Leslie David E, Azzato Franca, Ryan Norbert, Fyfe Janet
Victorian Infectious Diseases Reference Laboratory, Melbourne Health Network, Carlton South, Victoria.
Commun Dis Intell Q Rep. 2003;27(3):373-9. doi: 10.33321/cdi.2003.27.64.
The Roche Cobas Amplicor Chlamydia trachomatis/Neisseria gonorrhoeae polymerase chain reaction (PCR) assay can simultaneously detect both C. trachomatis and N. gonorrhoeae, and has been cleared by United States Food and Drug Administration (FDA) for the testing of endocervical and urethral swabs and urine specimens. The Amplicor N. gonorrhoeae PCR target sequence is known to be present in some strains of commensal Neisseria species, including N. cinerea and N. subflava, necessitating the use of a second PCR assay to confirm positive results. This study analyses the performance of the assay on 7,007 unselected specimens submitted to the laboratory for the PCR diagnosis of N. gonorrhoeae and C. trachomatis; compares the PCR assay with culture for the detection of N. gonorrhoeae; examines the performance of the assay with specimens from different body sites; and briefly compares two confirmatory PCR assays. Confirmation rates for an initial Amplicor N. gonorrhoeae positive result varied widely by specimen type, ranging from 86.2 per cent for penile/urethral swabs to 5.6 per cent for oropharyngeal swabs, indicating all positive Amplicor N. gonorrhoeae results should be confirmed by a second method to maintain adequate specificity. Overall there was 98.1 per cent agreement between the confirmed PCR assay and culture, with confirmed PCR showing a sensitivity, specificity, positive predictive value (PPV) and negative predictive value (NPV) of 81.7 per cent, 99.5 per cent, 92.7 per cent and 98.5 per cent respectively, compared with N. gonorrhoeae culture. When confirmed C. trachomatis/N. gonorrhoeae PCR assay performance was analysed against culture using only FDA-cleared specimens (553 penile/ urethral swabs, urines and cervical/vaginal swabs), sensitivity, specificity, PPV and NPV and percent agreement were 96.7 per cent, 99.8 per cent, 98.9 per cent, 99.4 per cent and 99.3 per cent respectively. No significant differences were found between the two confirmatory PCR assays used during the study period. Limitations of Amplicor for the detection of N. gonorrhoeae and the appropriate use of combined C. trachomatis/N. gonorrhoeae PCR in a routine diagnostic setting are discussed.

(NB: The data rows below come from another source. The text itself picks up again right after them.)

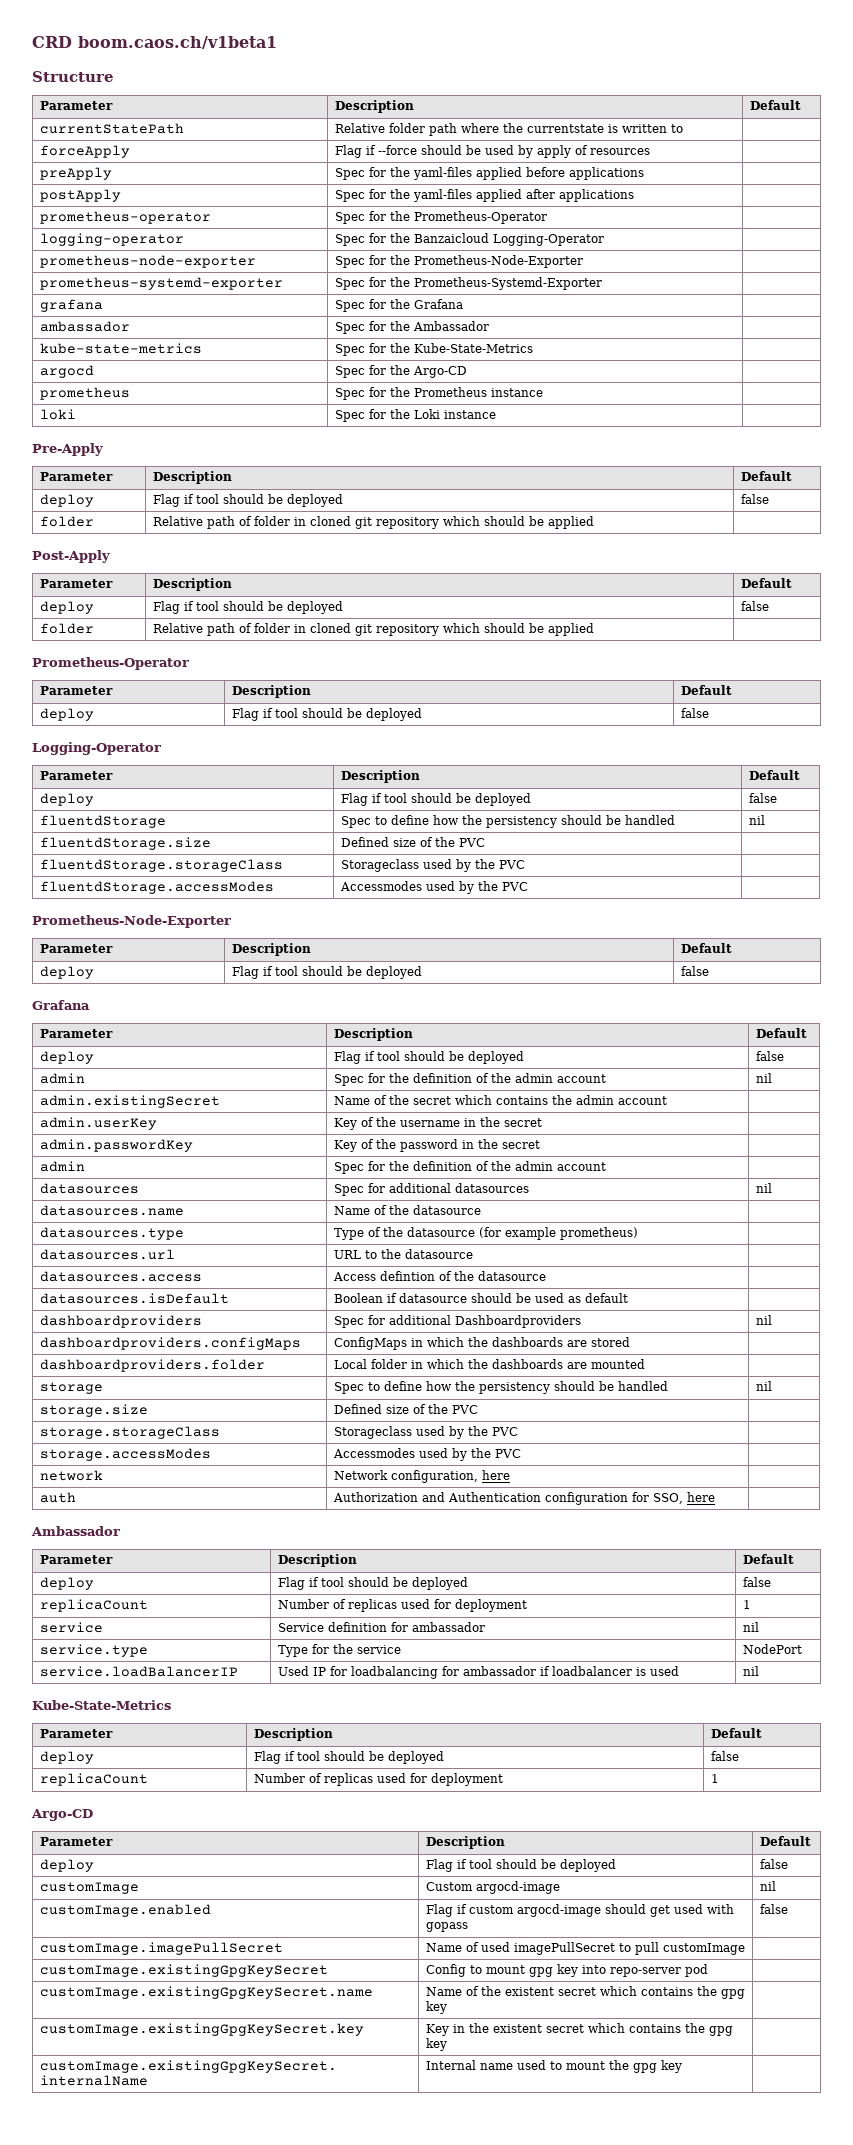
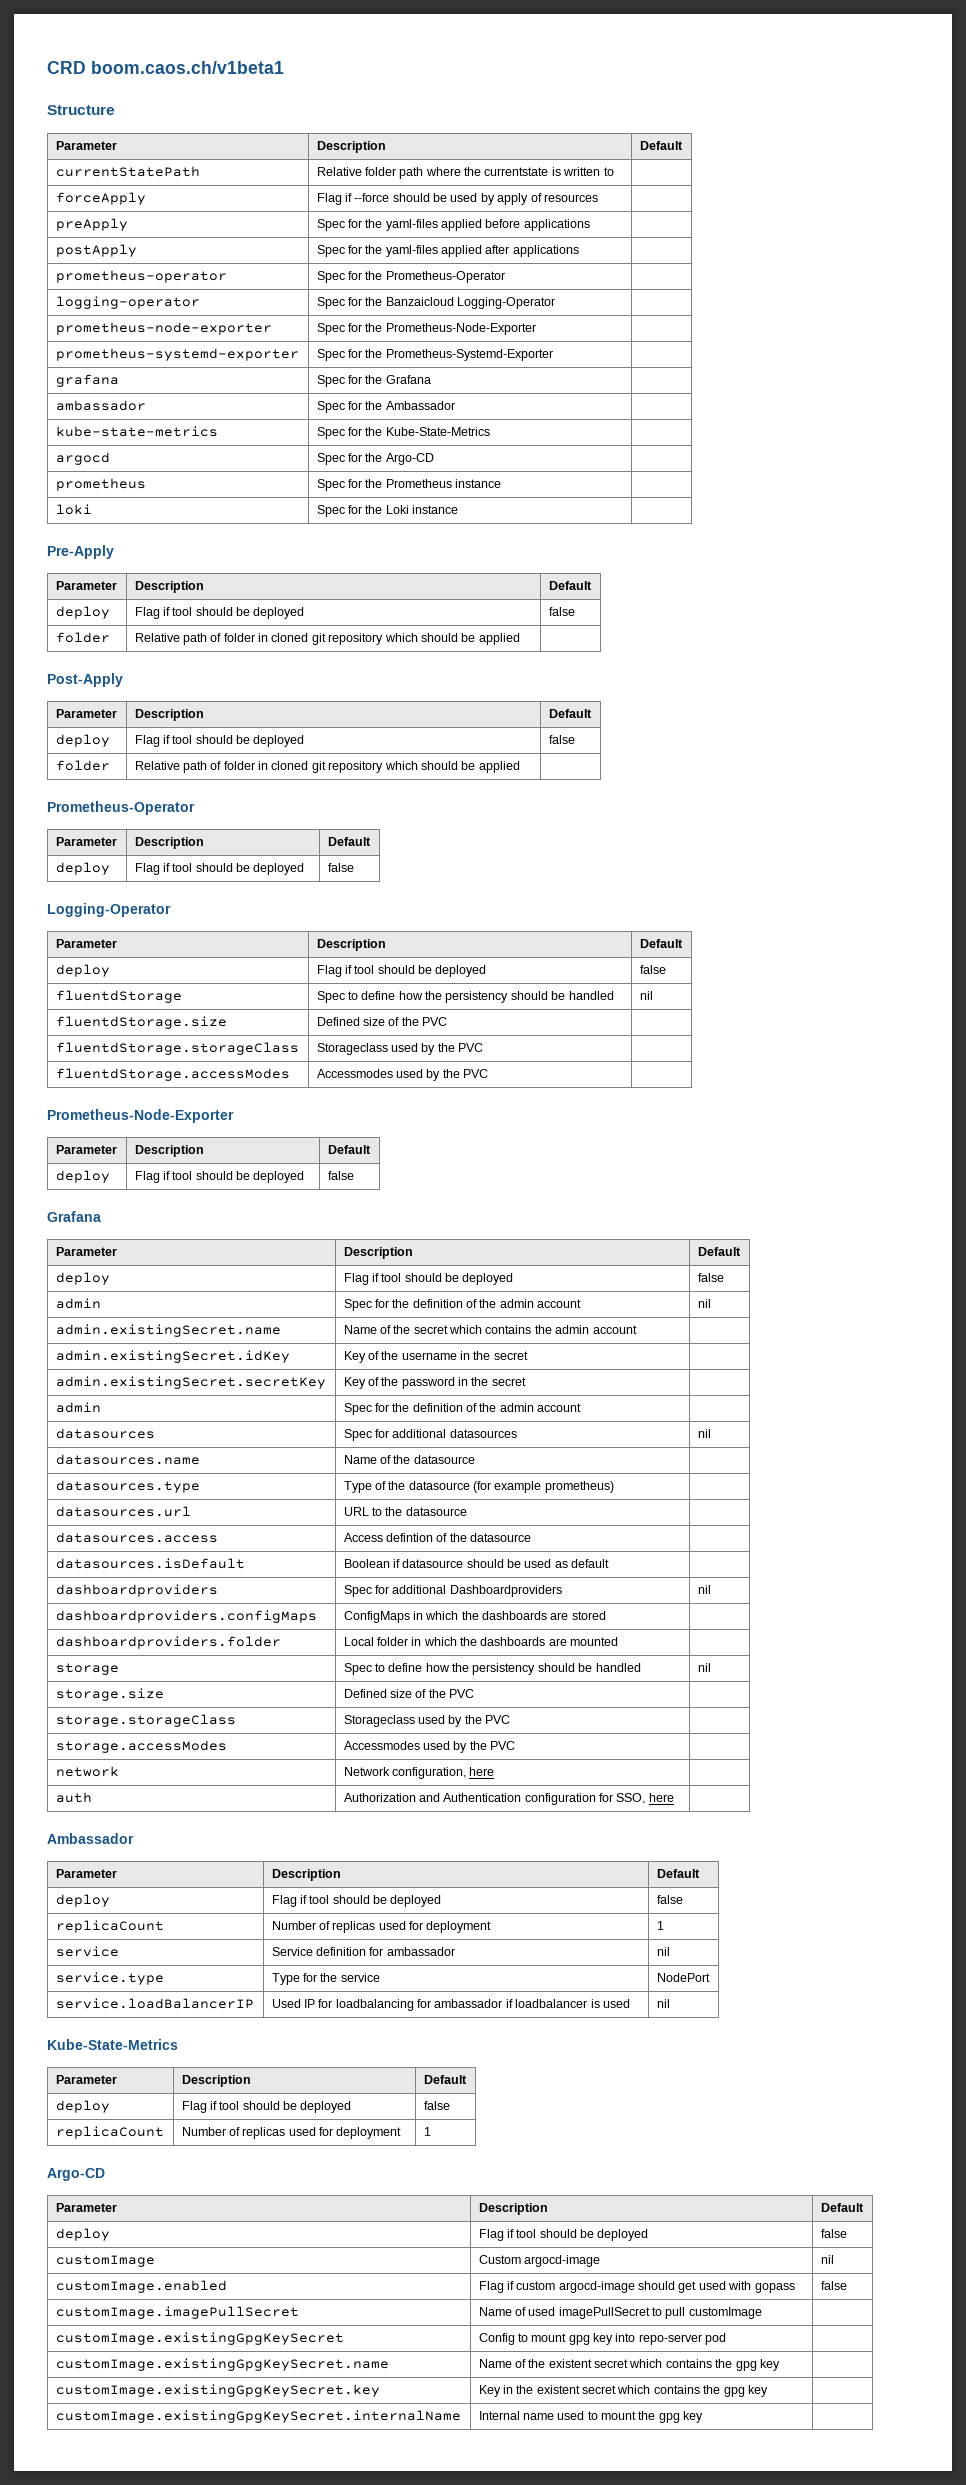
[39,1095,220,1108] admin.existingSecret -> [55,1324,281,1337] admin.existingSecret.name
[39,1117,157,1130] admin.userKey -> [55,1350,290,1363] admin.existingSecret.idKey
[39,1139,193,1152] admin.passwordKey -> [55,1376,326,1389] admin.existingSecret.secretKey

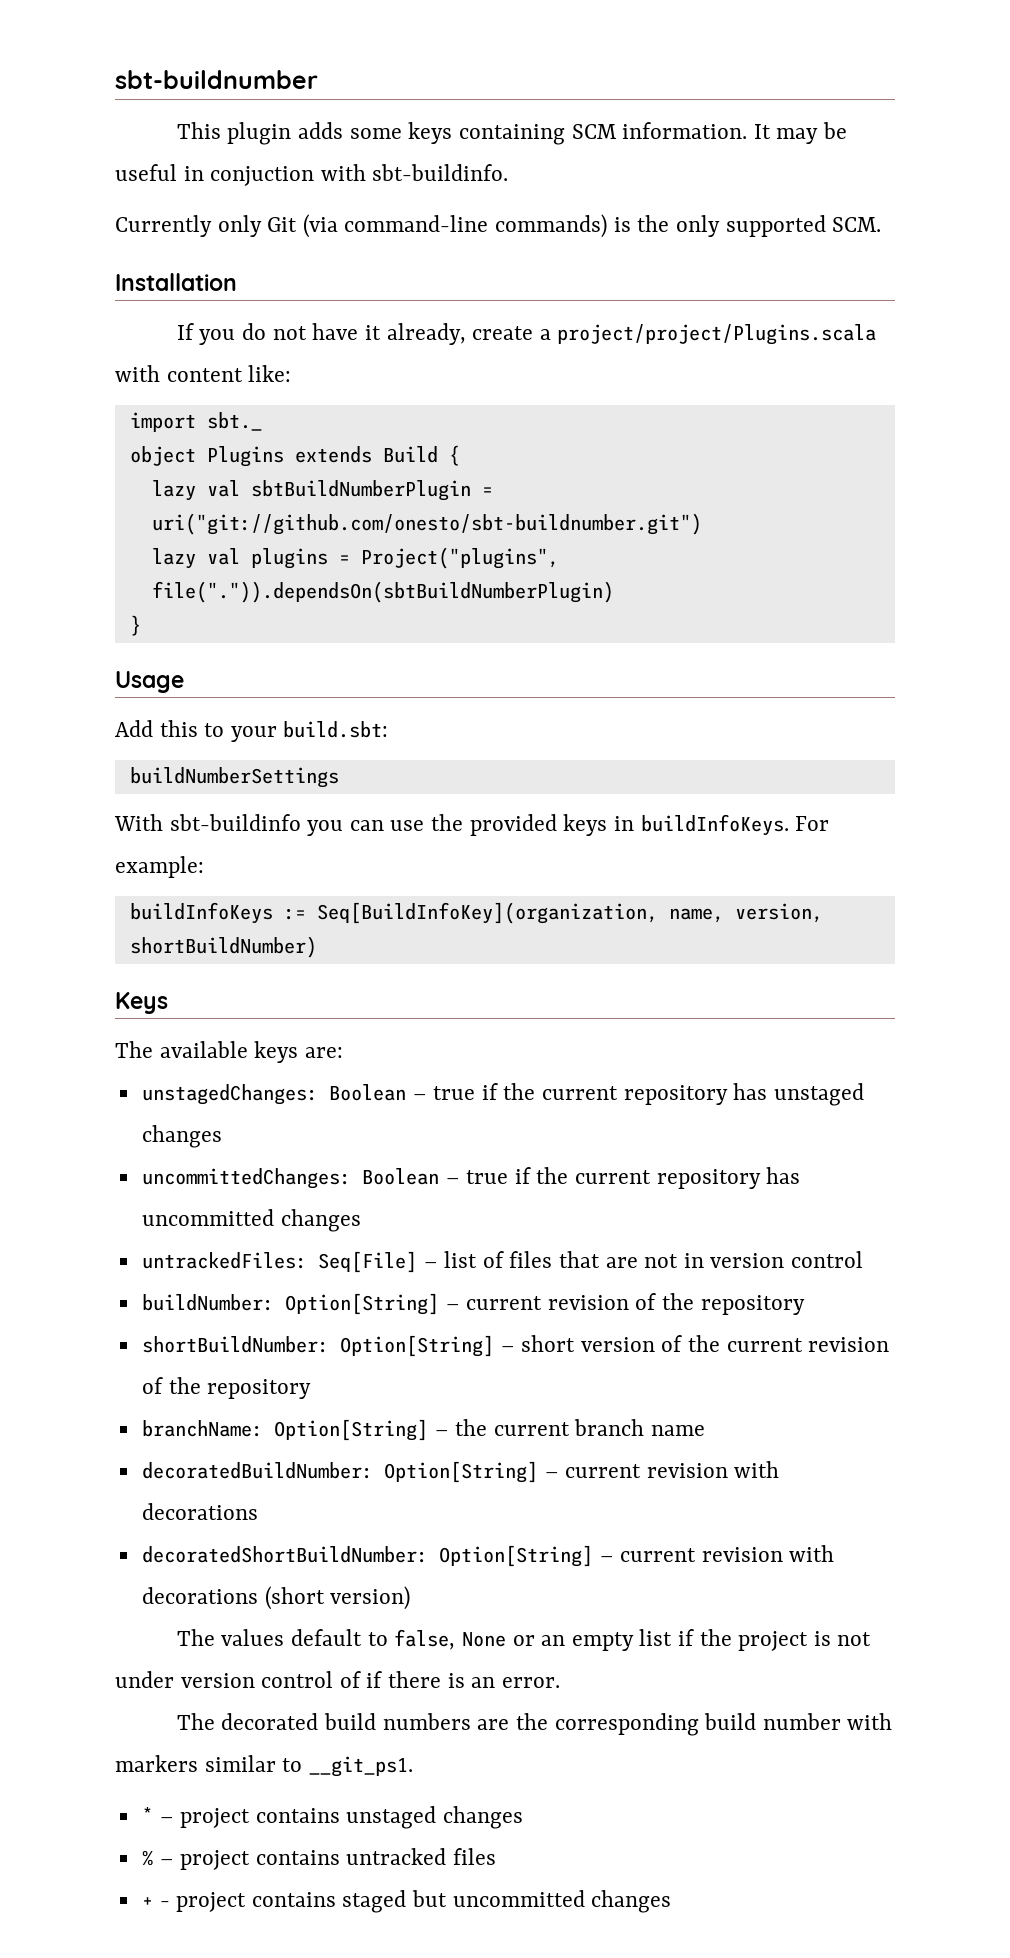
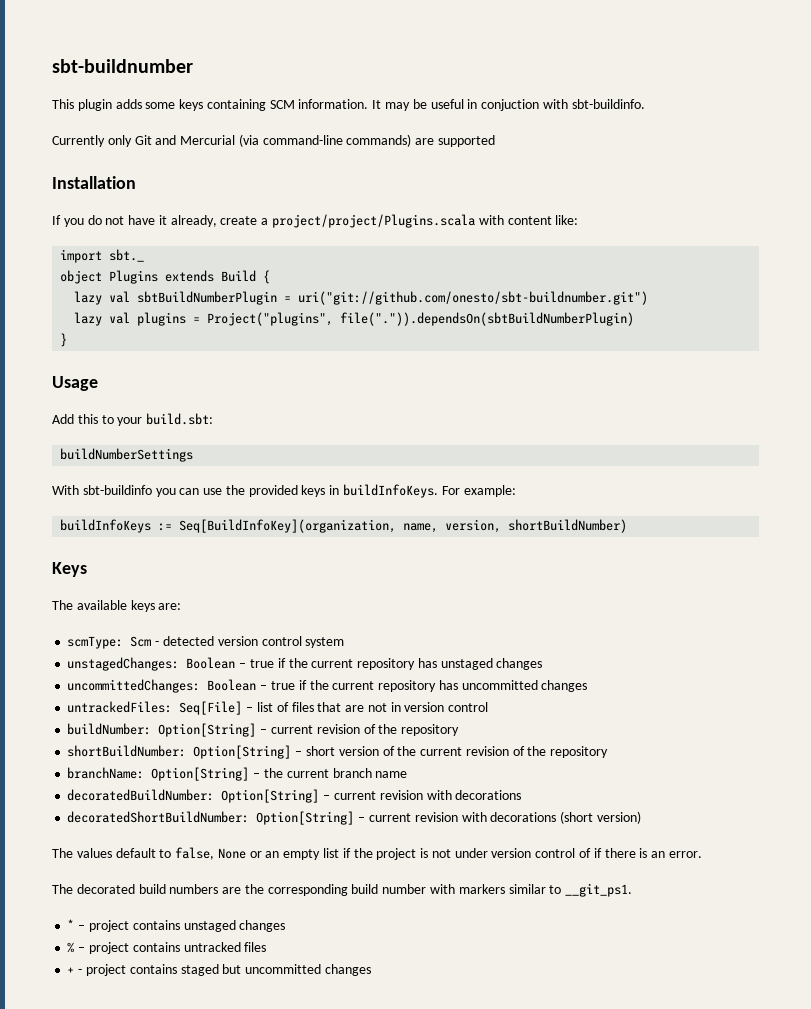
(298, 224) none -> [155,135,236,145] and Mercurial
[613,215,720,237] is the only -> [415,138,435,145] are
[832,217,882,232] SCM. -> (496, 141) none
(343, 1052) none -> [67,636,345,649] // scmType: Scm - detected version control system

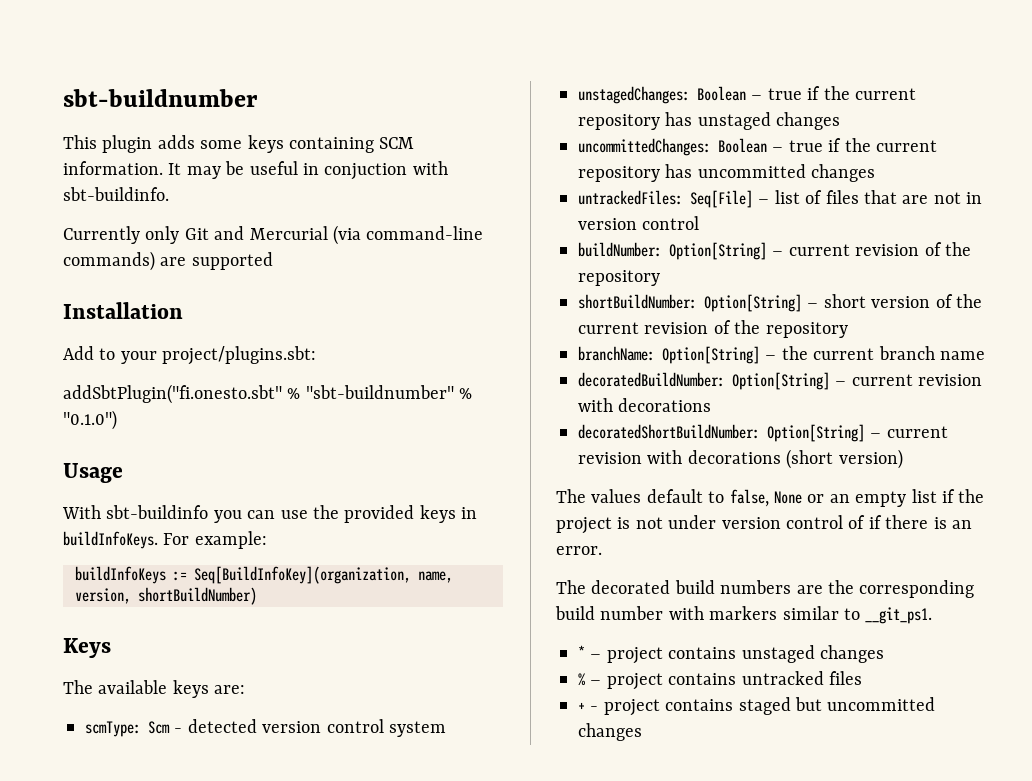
[52,214,579,228] [60,249,145,263] [60,270,271,284] [74,291,649,305] [74,312,635,326] [60,333,68,347] [52,376,98,391] [52,413,214,426] [60,448,194,462] If you do not have it already, create a project/project/Plugins.scala with content like: // import sbt._ // object Plugins extends Build { // lazy val sbtBuildNumberPlugin = uri("git://github.com/onesto/sbt-buildnumber.git") // lazy val plugins = Project("plugins", file(".")).dependsOn(sbtBuildNumberPlugin) // } // Usage // Add this to your build.sbt: // buildNumberSettings -> [63,346,317,365] [63,384,473,404] [63,410,117,430] [63,463,123,483] Add to your project/plugins.sbt: // addSbtPlugin("fi.onesto.sbt" % "sbt-buildnumber" % "0.1.0") // Usage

罗氏Cobas Amplicor沙眼衣原体/淋病奈瑟菌聚合酶链反应(PCR)检测法可同时检测沙眼衣原体和淋病奈瑟菌,并且已获得美国食品药品监督管理局(FDA)批准,用于检测宫颈拭子、尿道拭子和尿液标本。已知淋病奈瑟菌PCR的靶序列存在于某些共生奈瑟菌属菌株中,包括灰色奈瑟菌和微黄奈瑟菌,因此需要使用第二种PCR检测法来确认阳性结果。本研究分析了该检测法对7007份未经筛选的标本(这些标本被送至实验室用于淋病奈瑟菌和沙眼衣原体的PCR诊断)的检测性能;将PCR检测法与淋病奈瑟菌培养法在检测淋病奈瑟菌方面进行了比较;研究了该检测法对来自不同身体部位标本的检测性能;并简要比较了两种确认性PCR检测法。初始Amplicor淋病奈瑟菌检测结果的确认率因标本类型而异,差异很大,从阴茎/尿道拭子的86.2%到口咽拭子的5.6%不等,这表明所有Amplicor淋病奈瑟菌阳性结果均应用第二种方法进行确认,以保持足够的特异性。总体而言,经确认的PCR检测法与培养法之间的一致性为98.1%,与淋病奈瑟菌培养法相比,经确认的PCR检测法的灵敏度、特异性、阳性预测值(PPV)和阴性预测值(NPV)分别为81.7%、99.5%、92.7%和98.5%。当仅使用FDA批准的标本(553份阴茎/尿道拭子、尿液以及宫颈/阴道拭子),针对培养法分析经确认的沙眼衣原体/淋病奈瑟菌PCR检测法的性能时,灵敏度、特异性、PPV、NPV和一致性百分比分别为96.7%、99.8%、98.9%、99.4%和99.3%。在研究期间使用的两种确认性PCR检测法之间未发现显著差异。本文讨论了Amplicor在检测淋病奈瑟菌方面的局限性以及在常规诊断环境中联合使用沙眼衣原体/淋病奈瑟菌PCR检测法的合理应用。